Verzoeker heeft in de asielprocedure een geboorteakte overgelegd, waarop is vermeld dat zijn ouders niet de Koeweitse nationaliteit hebben. Dat enkele gegeven kan naar het oordeel van de rechtbank niet tot de conclusie leiden dat de ouders van verzoeker niet een andere nationaliteit hebben. Omdat verzoeker geen identificerende documenten van zijn ouders, in het bijzonder van zijn moeder, heeft overgelegd, kan niet worden vastgesteld dat verzoeker niet, door afstamming van zijn ouders, een andere nationaliteit heeft verkregen.

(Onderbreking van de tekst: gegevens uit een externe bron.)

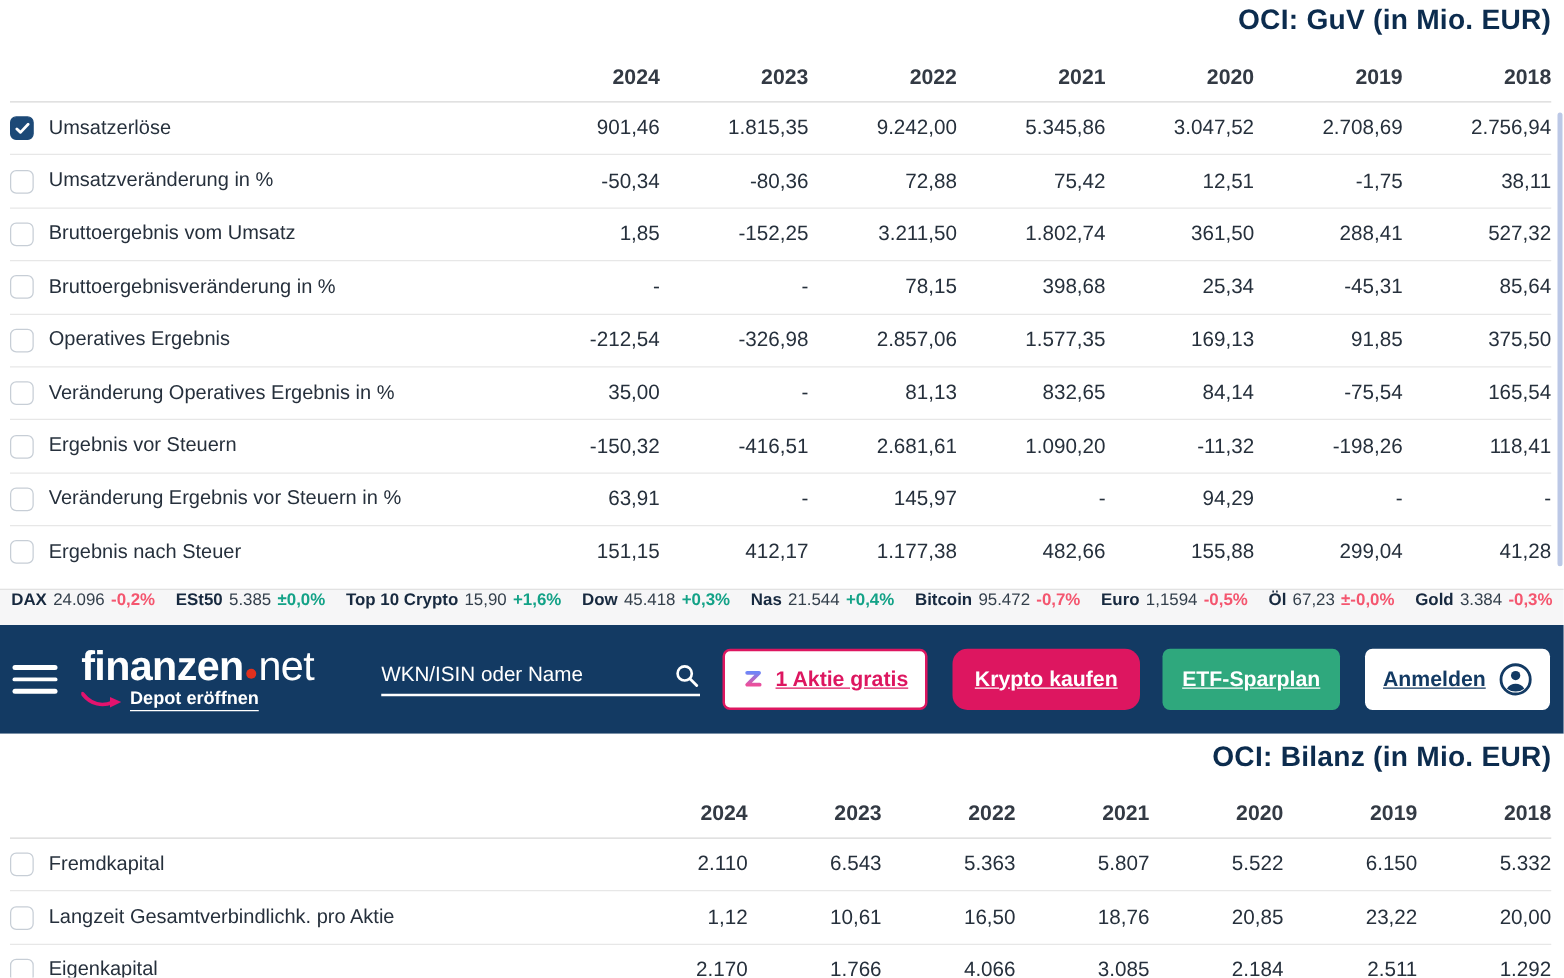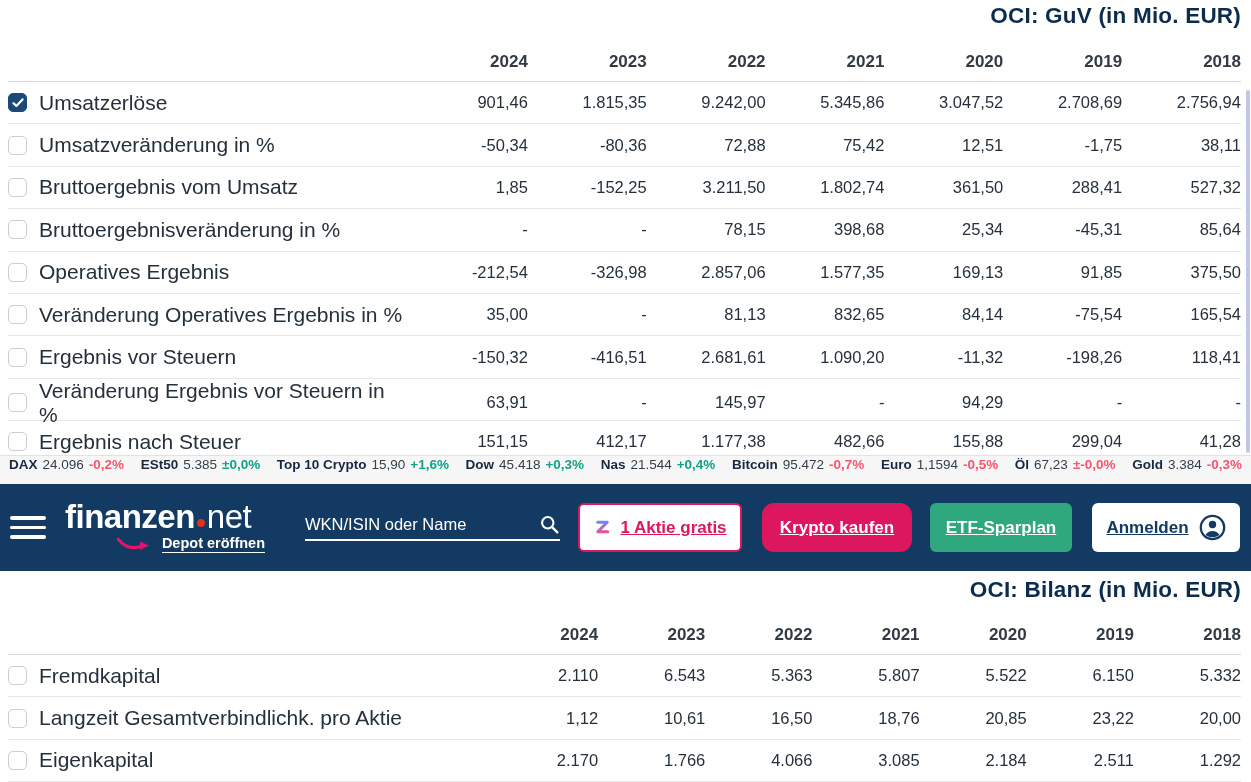"Umsatzerlöse" .c-label { font-size: 21px -> 16px }
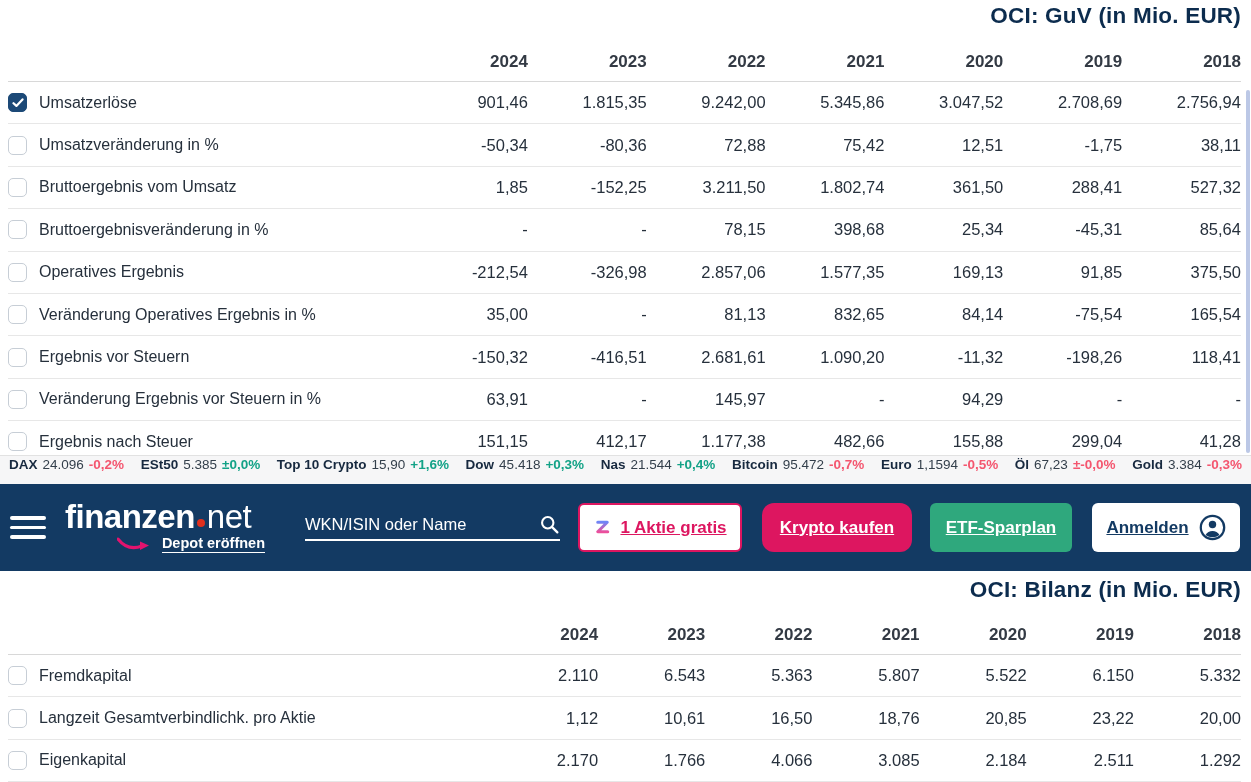"DAX" .ticker { align-items: flex-end -> flex-start; margin-top: none -> 16px; padding: 12px 9px -> 0 9px }
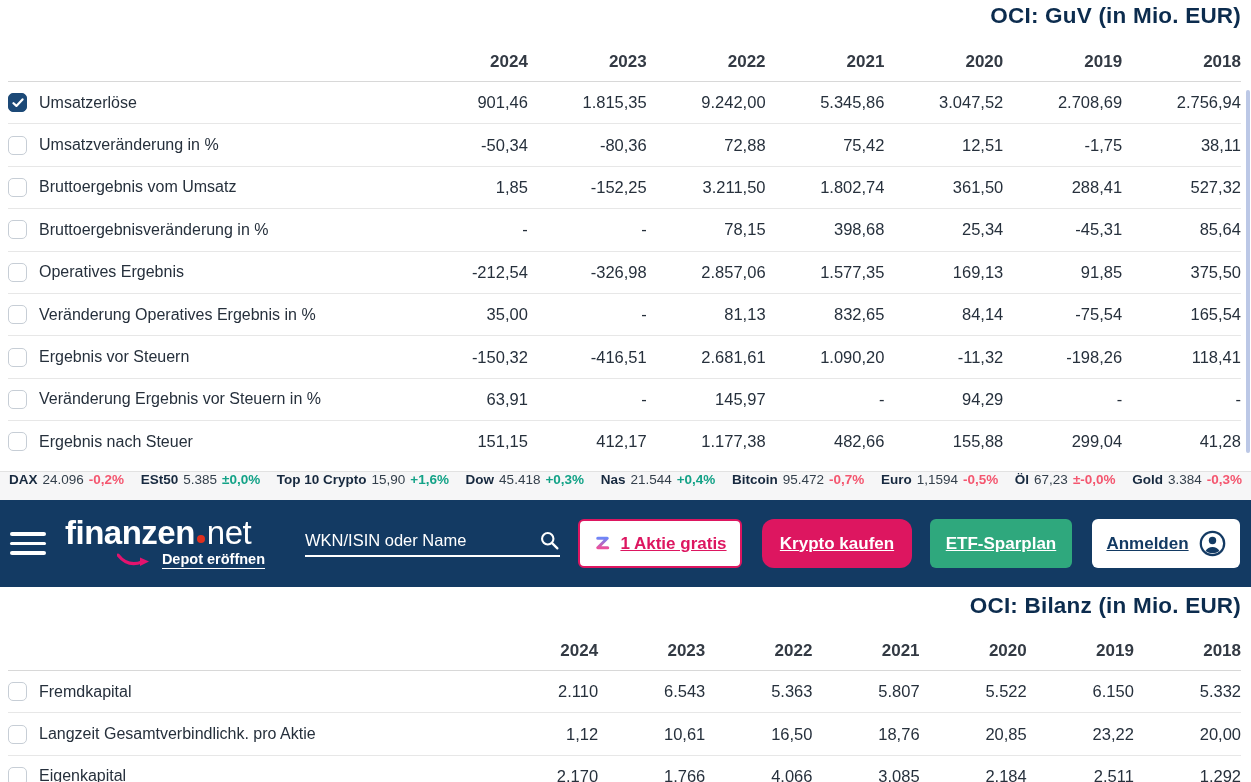"Depot eröffnen" .tagline { gap: 11px -> 5px; justify-content: flex-end -> flex-start }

Op de zitting is gebleken dat verzoeker over veel stukken beschikt, die niet in de procedure waren overgelegd. Verzoeker heeft na de zitting de gelegenheid gekregen om zijn standpunt dat hij staatloos is aan de hand van nadere stukken te onderbouwen. Verzoeker heeft naar aanleiding daarvan een aantal stukken ingediend. Deze stukken overtuigen echter niet. In de eerste plaats kon van geen van deze stukken de echtheid worden vastgesteld. In de tweede plaats bieden de stukken ook inhoudelijk geen steun aan de stelling van verzoeker dat hij staatloos is. Zo heeft verzoeker bijvoorbeeld een kopie van een identiteitskaart van zijn vader overgelegd, afgegeven door het Koninkrijk Saoedi-Arabië, Ministerie van Defensie, Luchtvaart en Algemene Inspectie, Regio Noord, voorzien van een vertaling, waarop is vermeld dat de vader van verzoeker de Koeweitse nationaliteit heeft. Ook bevindt zich onder de stukken een kopie van een Koeweits paspoort ten name van verzoeker, waarop bij de nationaliteit is vermeld: undefined / Kuwaiti. Kortom, ook de later ingediende stukken bieden onvoldoende aanknopingspunten om te kunnen concluderen dat verzoeker staatloos is. Het verzoek wordt daarom afgewezen.
Proceskosten
De rechtbank ziet geen aanleiding voor een veroordeling van de Staat in de proceskosten van verzoeker en zal het verzoek daartoe afwijzen.

Beslissing

De rechtbank:
wijst het verzoek af.
Deze beschikking is gegeven door mrs. A.C. Olland, C.L. Strop en A.P. de Klerk, rechters, bijgestaan door mr. P. Hillebrand als griffier en uitgesproken ter openbare terechtzitting van 15 oktober 2025.